Items listed in a dataset
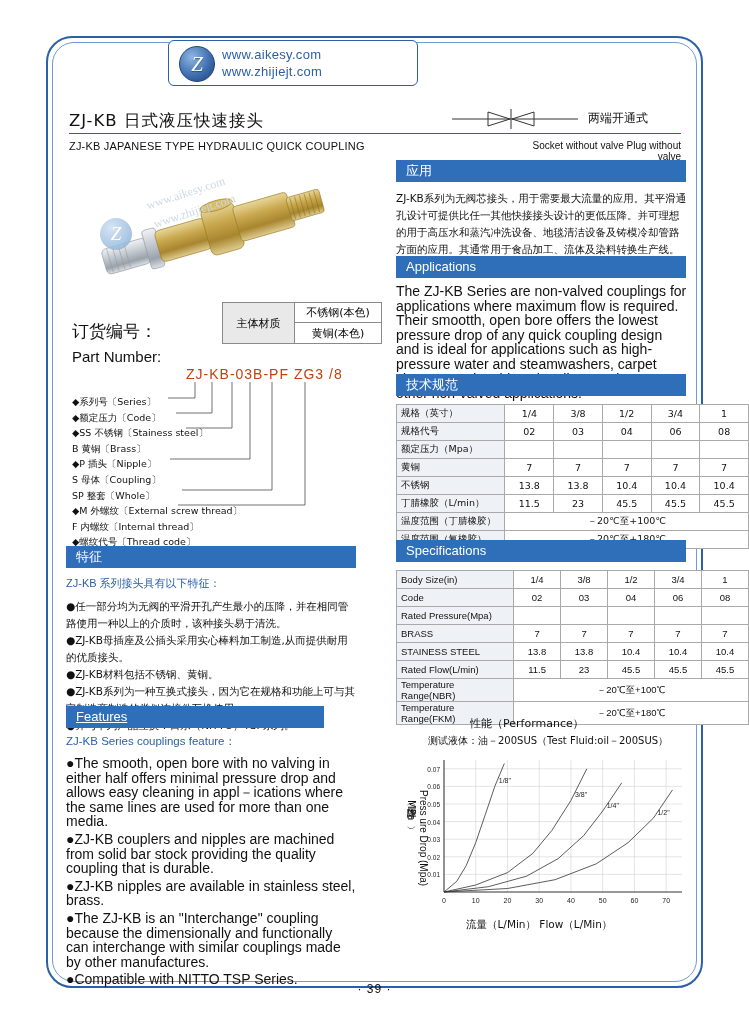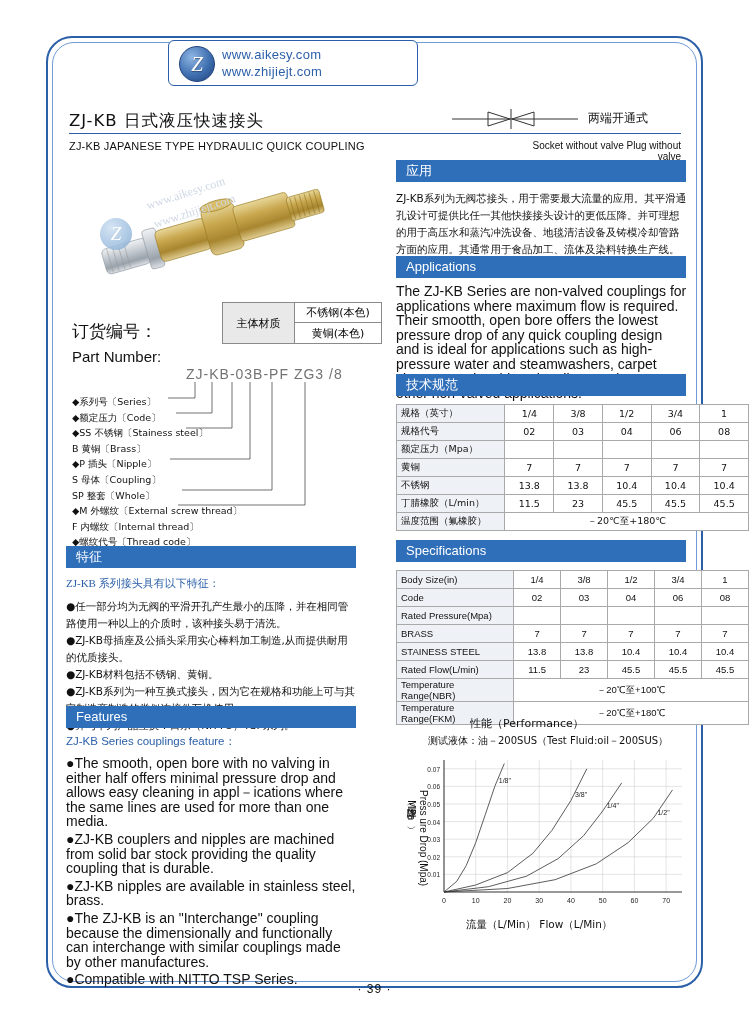--- a/index.html
+++ b/index.html
@@ -110,7 +110,7 @@
   .order-cn{position:absolute;left:72px;top:320px;font-size:17px;color:#111;font-family:"DejaVu Sans", sans-serif;}
   .order-en{position:absolute;left:72px;top:348px;font-size:15px;color:#111;}
   .partno{
-    position:absolute;left:186px;top:366px;font-size:14px;color:#737373;letter-spacing:1px;
+    position:absolute;left:186px;top:366px;font-size:14px;color:#c2410c;letter-spacing:1px;
     font-family:"Liberation Sans", sans-serif;
   }
   .legend{

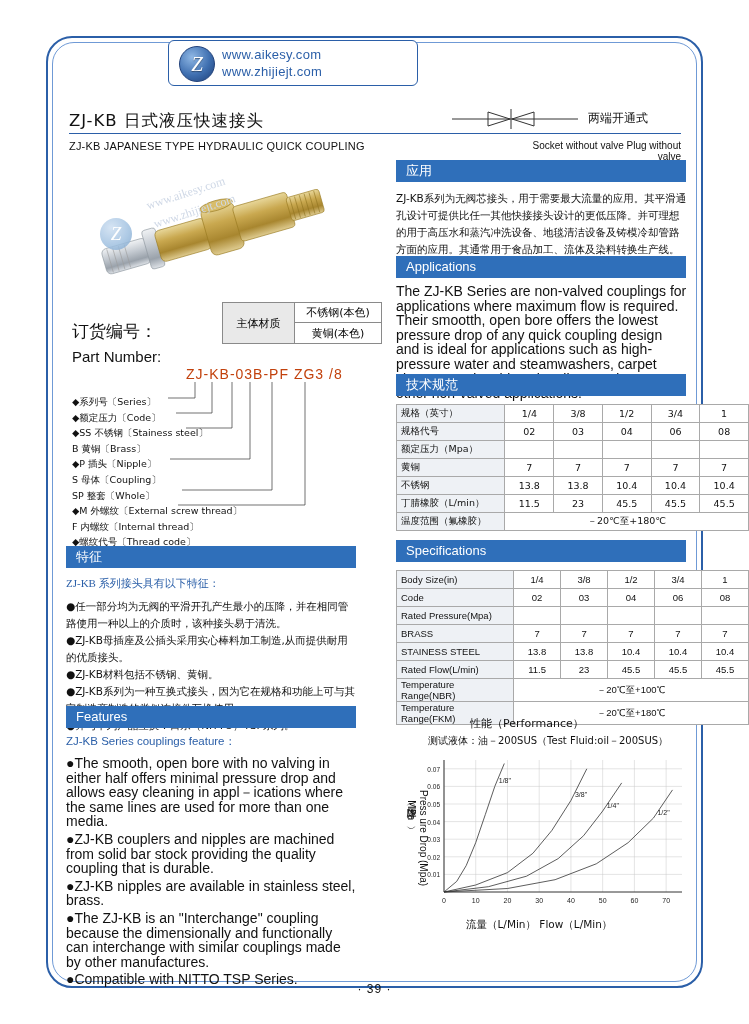--- a/index.html
+++ b/index.html
@@ -342,6 +342,10 @@
           <td class="v">45.5</td>
           <td class="v">45.5</td>
           <td class="v">45.5</td>
+        </tr>
+        <tr>
+          <td class="lab">温度范围（丁腈橡胶）</td>
+          <td colspan="5" class="v">－20℃至+100℃</td>
         </tr>
         <tr>
           <td class="lab">温度范围（氟橡胶）</td>

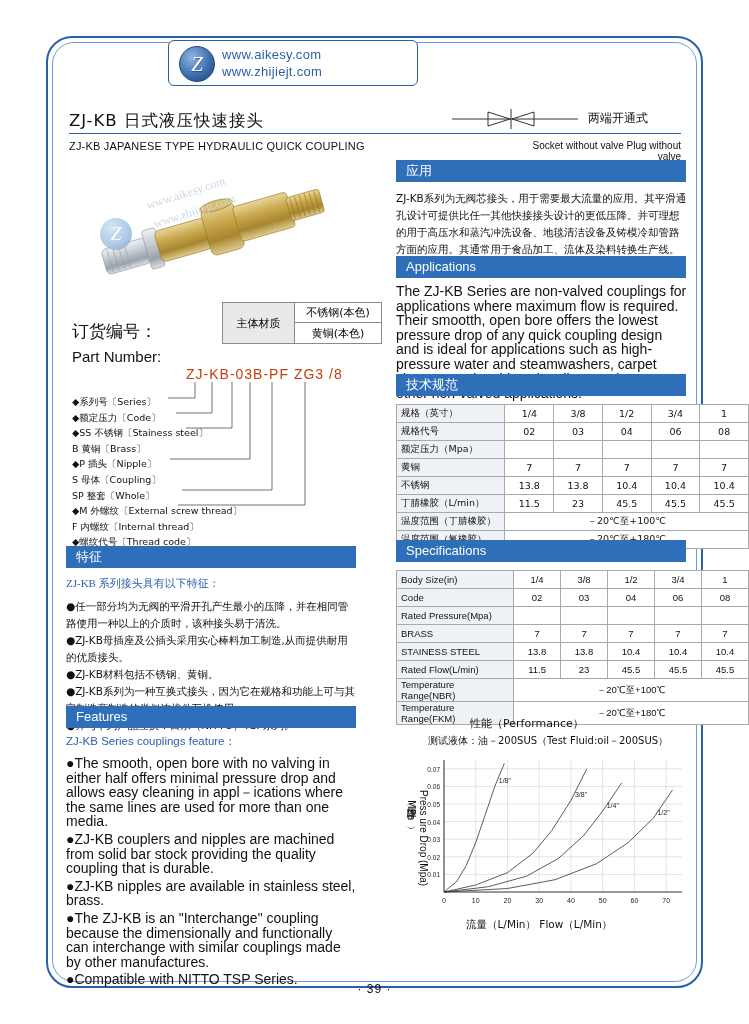--- a/index.html
+++ b/index.html
@@ -138,7 +138,7 @@
   }
   .sub-cn{
     position:absolute;font-size:11px;color:#2b5fa8;
-    font-family:Liberation Serif, serif;
+    font-family:Liberation Sans, sans-serif;
   }
   .sub-en{
     position:absolute;font-size:11.5px;color:#2b5fa8;

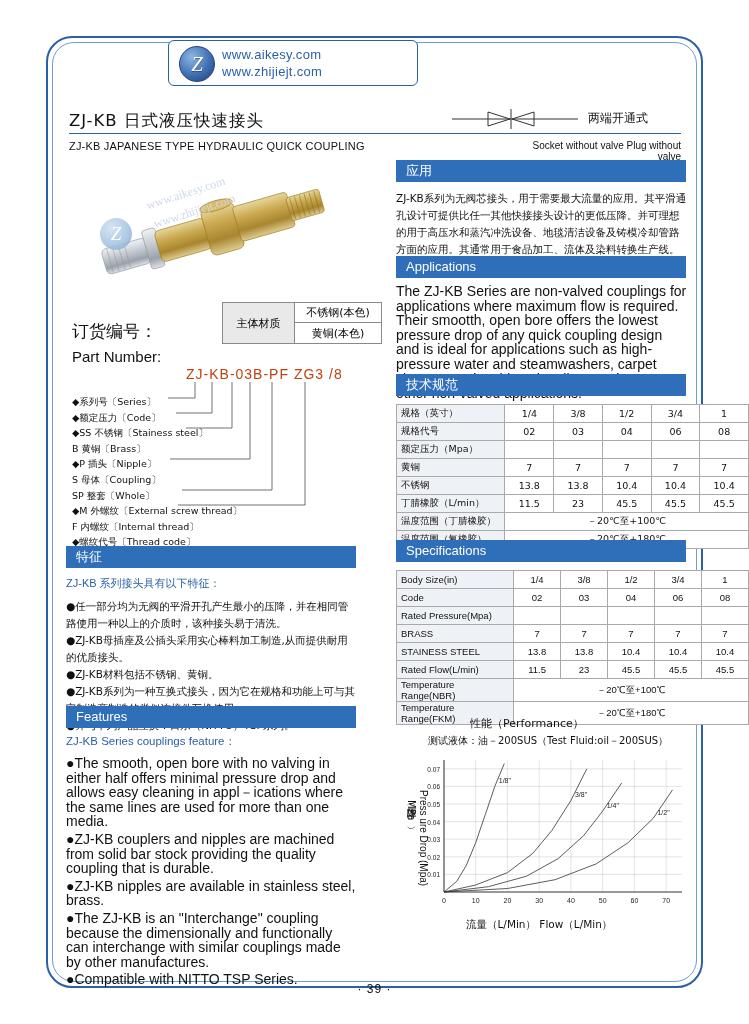--- a/index.html
+++ b/index.html
@@ -426,7 +426,7 @@
     <div>●并与下列产品互换：日东（NITTO）TSP系列。</div>
   </div>
 
-  <div class="bar en" style="left:66px;top:706px;width:290px;">Features</div>
+  <div class="bar en" style="left:66px;top:706px;width:258px;text-decoration:underline;">Features</div>
   <div class="sub-en" style="left:66px;top:734px;">ZJ-KB Series couplings feature：</div>
   <div class="body-en" style="left:66px;top:756px;width:292px;">
     <div style="margin-bottom:3px">●The smooth, open bore with no valving in either half offers minimal pressure drop and allows easy cleaning in appl－ications where the same lines are used for more  than one media.</div>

**PROBLEM TO SOLVE**:
Look through the data above. Copy every line with the string "serif" in it.

**TASK OUTPUT**:
   .order-cn{position:absolute;left:72px;top:320px;font-size:17px;color:#111;font-family:"DejaVu Sans", sans-serif;}
     font-family:"Liberation Sans", sans-serif;
-    font-family:Liberation Serif, serif;
+    font-family:Liberation Sans, sans-serif;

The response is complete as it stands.